***** Data records
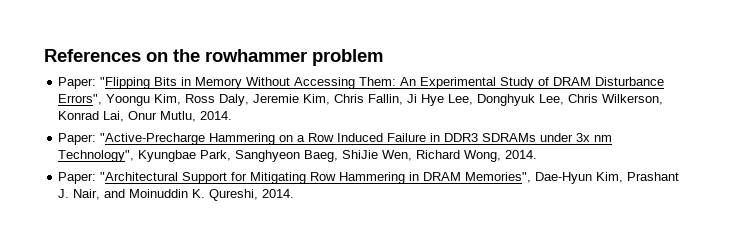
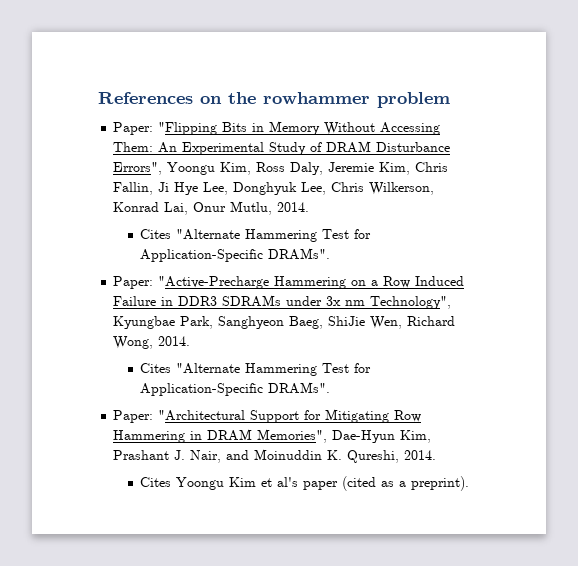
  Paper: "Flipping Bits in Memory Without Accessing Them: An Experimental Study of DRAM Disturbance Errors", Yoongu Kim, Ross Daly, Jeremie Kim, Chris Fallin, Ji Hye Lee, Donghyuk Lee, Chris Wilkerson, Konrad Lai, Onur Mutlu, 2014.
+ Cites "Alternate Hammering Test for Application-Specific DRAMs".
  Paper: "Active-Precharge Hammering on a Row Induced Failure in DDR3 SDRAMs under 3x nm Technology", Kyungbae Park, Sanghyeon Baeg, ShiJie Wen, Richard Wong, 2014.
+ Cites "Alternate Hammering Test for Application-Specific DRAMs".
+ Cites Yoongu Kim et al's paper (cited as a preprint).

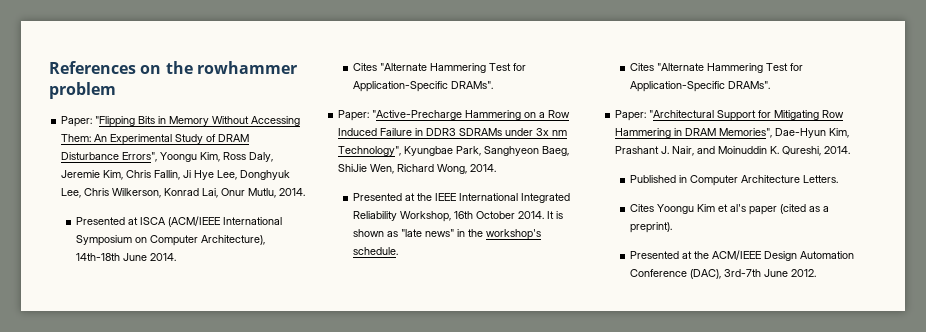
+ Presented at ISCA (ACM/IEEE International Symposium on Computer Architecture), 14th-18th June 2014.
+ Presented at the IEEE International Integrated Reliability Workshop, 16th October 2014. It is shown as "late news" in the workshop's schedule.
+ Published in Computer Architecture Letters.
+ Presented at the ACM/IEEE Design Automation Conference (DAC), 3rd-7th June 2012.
**********
**Your assignment:** Retyped exactly, the lines from the one holding "Richard Wong, 2014." through the last line of the data above are the whole answer. Pictures stay out.

**Response to the task:**
  Paper: "Active-Precharge Hammering on a Row Induced Failure in DDR3 SDRAMs under 3x nm Technology", Kyungbae Park, Sanghyeon Baeg, ShiJie Wen, Richard Wong, 2014.
+ Cites "Alternate Hammering Test for Application-Specific DRAMs".
+ Cites Yoongu Kim et al's paper (cited as a preprint).

+ Presented at ISCA (ACM/IEEE International Symposium on Computer Architecture), 14th-18th June 2014.
+ Presented at the IEEE International Integrated Reliability Workshop, 16th October 2014. It is shown as "late news" in the workshop's schedule.
+ Published in Computer Architecture Letters.
+ Presented at the ACM/IEEE Design Automation Conference (DAC), 3rd-7th June 2012.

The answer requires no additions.